Check case repositories, dataset runs, and ground-truth comparisons will be arrange and reused via the UI or easy configuration, permitting groups to run regression assessments throughout agent variations with minimal further code. - Full MELT observability comes “out of the field.”
Metrics (latency, token utilization, value), occasions (LLM and gear calls), logs, and traces are robotically captured and correlated, avoiding the necessity for guide instrumentation throughout agent workflows. - Minimal instrumentation, most visibility.
With light-weight SDK integration, groups achieve deep visibility into multi-agent execution paths, analysis outcomes, and efficiency tendencies—liberating builders to give attention to agent logic slightly than observability plumbing.
Conclusion
As LLM brokers turn into extra advanced, observability is not non-obligatory. With out it, multi-agent methods shortly flip into black containers which can be troublesome to judge, debug, and enhance.
An AI observability platform shifts this burden away from builders and software code.

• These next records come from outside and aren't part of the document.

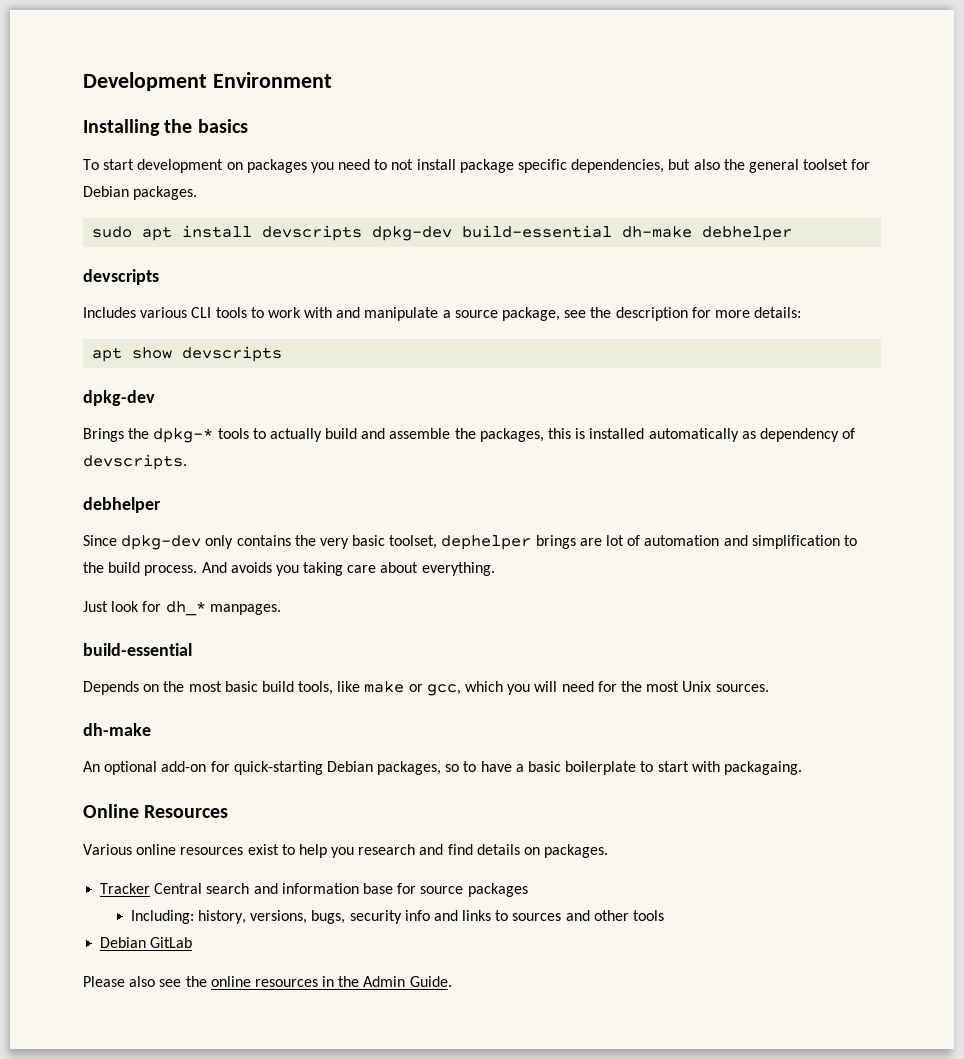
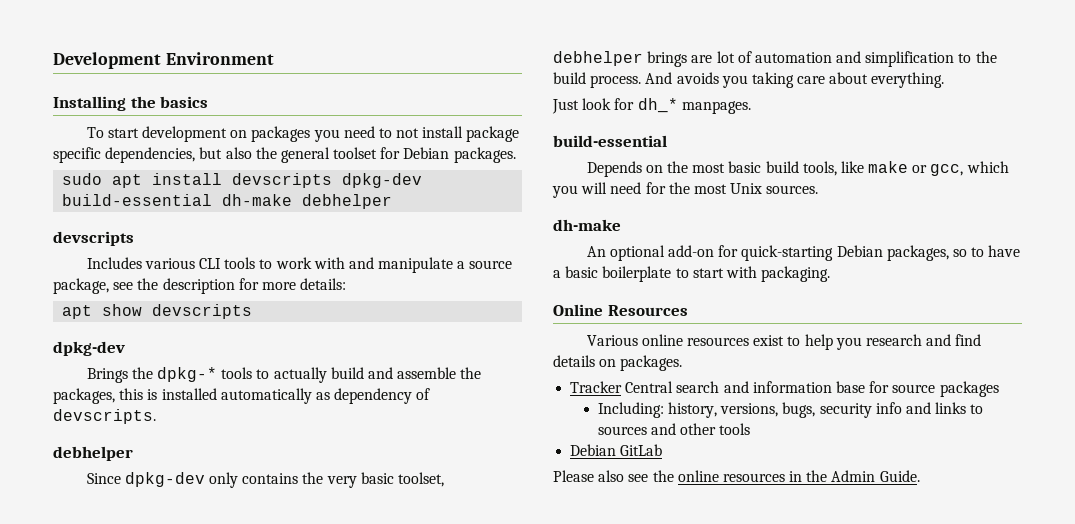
[441,535,532,550] dephelper -> [553,51,643,66] debhelper
[723,761,802,775] packagaing. -> [761,266,831,282] packaging.

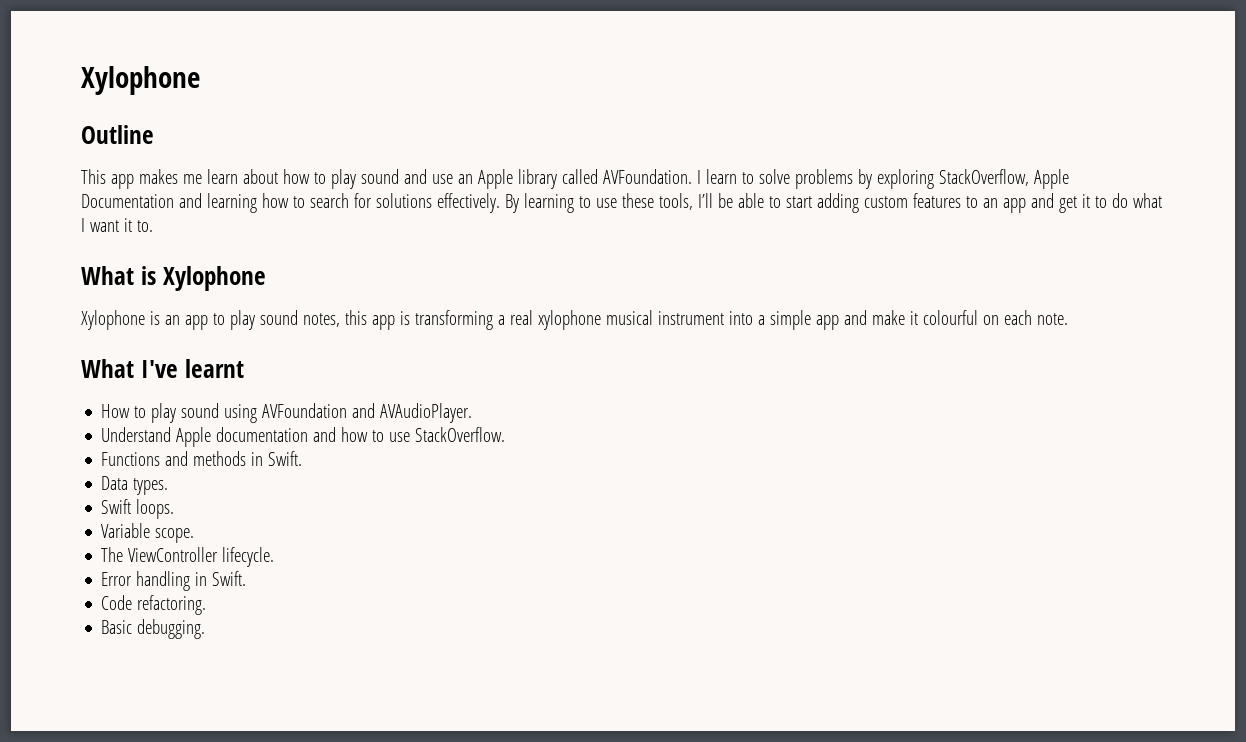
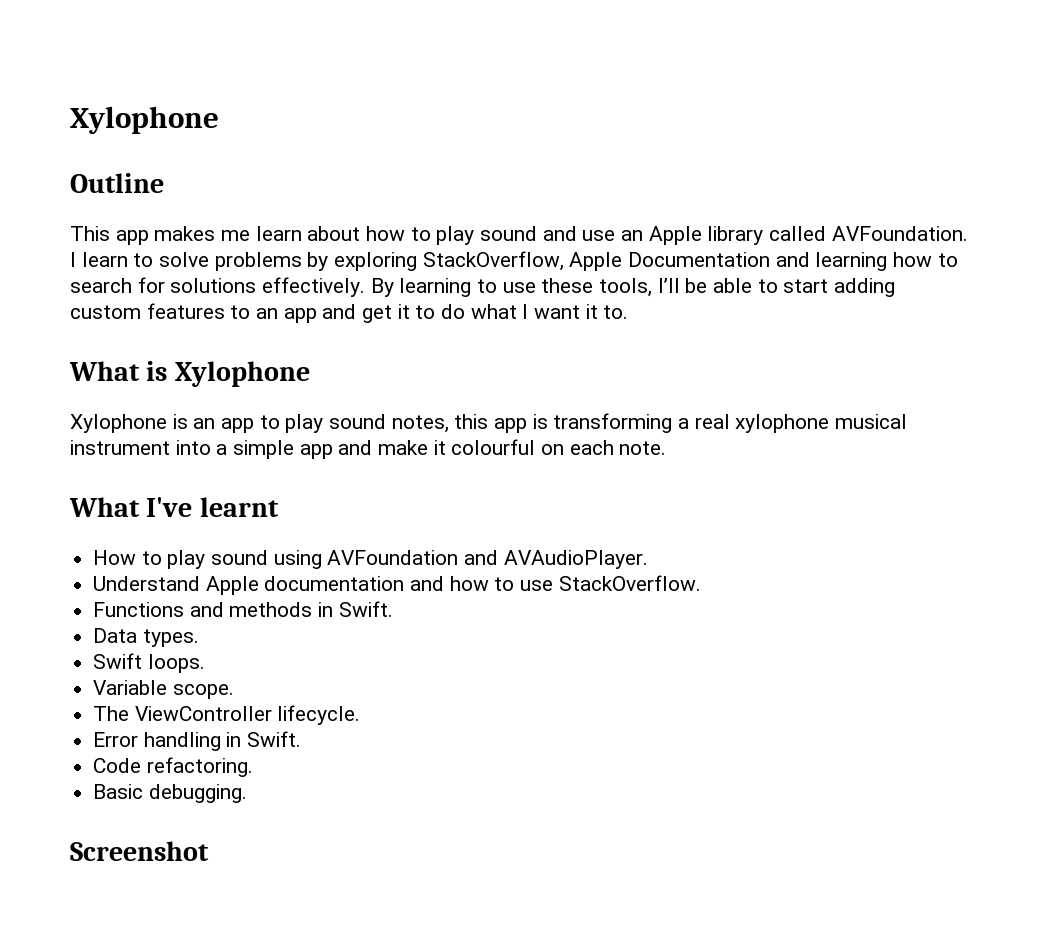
(206, 629) none -> [70,841,209,861] // Screenshot

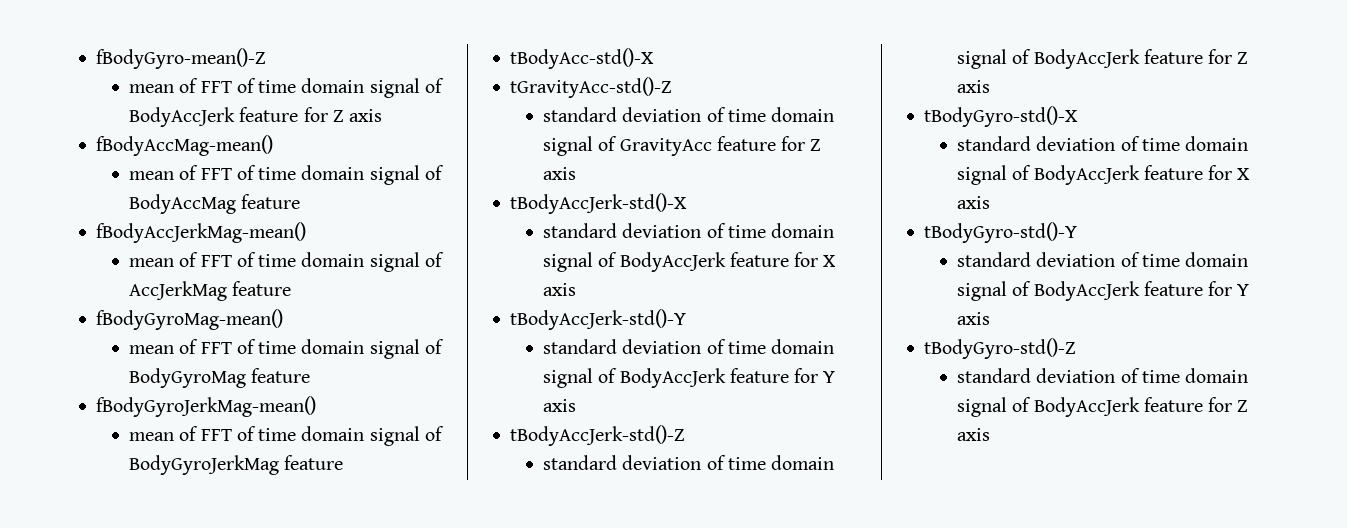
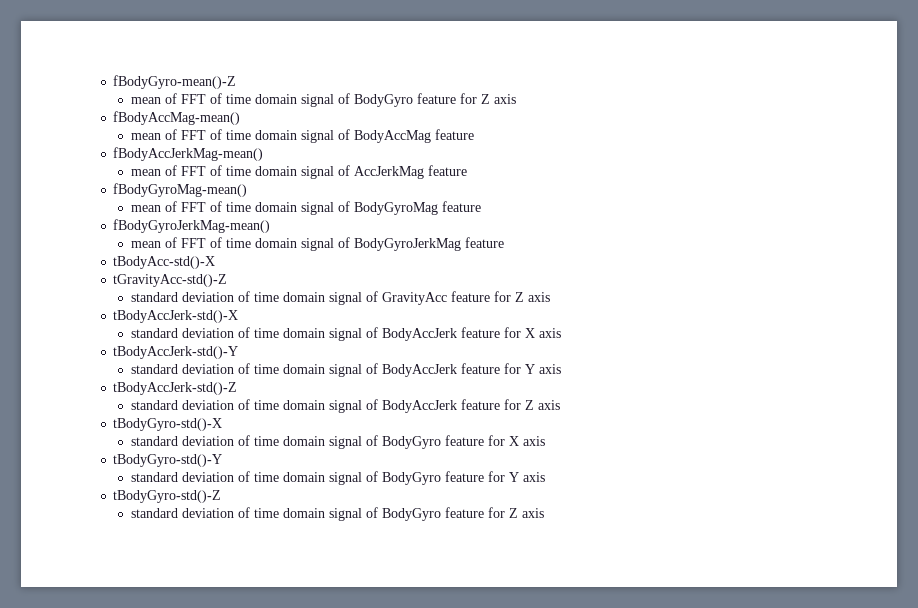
[129,107,236,127] BodyAccJerk -> [353,94,413,107] BodyGyro
[1033,165,1140,185] BodyAccJerk -> [381,436,441,449] BodyGyro
[1033,281,1140,301] BodyAccJerk -> [381,472,441,485] BodyGyro
[1033,397,1140,417] BodyAccJerk -> [381,508,441,521] BodyGyro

Utilizing a minimal-code, configuration-first method, groups can allow LLM-as-a-Choose analysis, regression testing, and full MELT observability with out constructing and sustaining customized pipelines. This not solely reduces engineering effort but additionally accelerates the trail from prototype to manufacturing.
By adopting an open-source, framework-agnostic platform like Langfuse, groups achieve a single supply of fact for agent efficiency—making AI methods simpler to belief, evolve, and function at scale.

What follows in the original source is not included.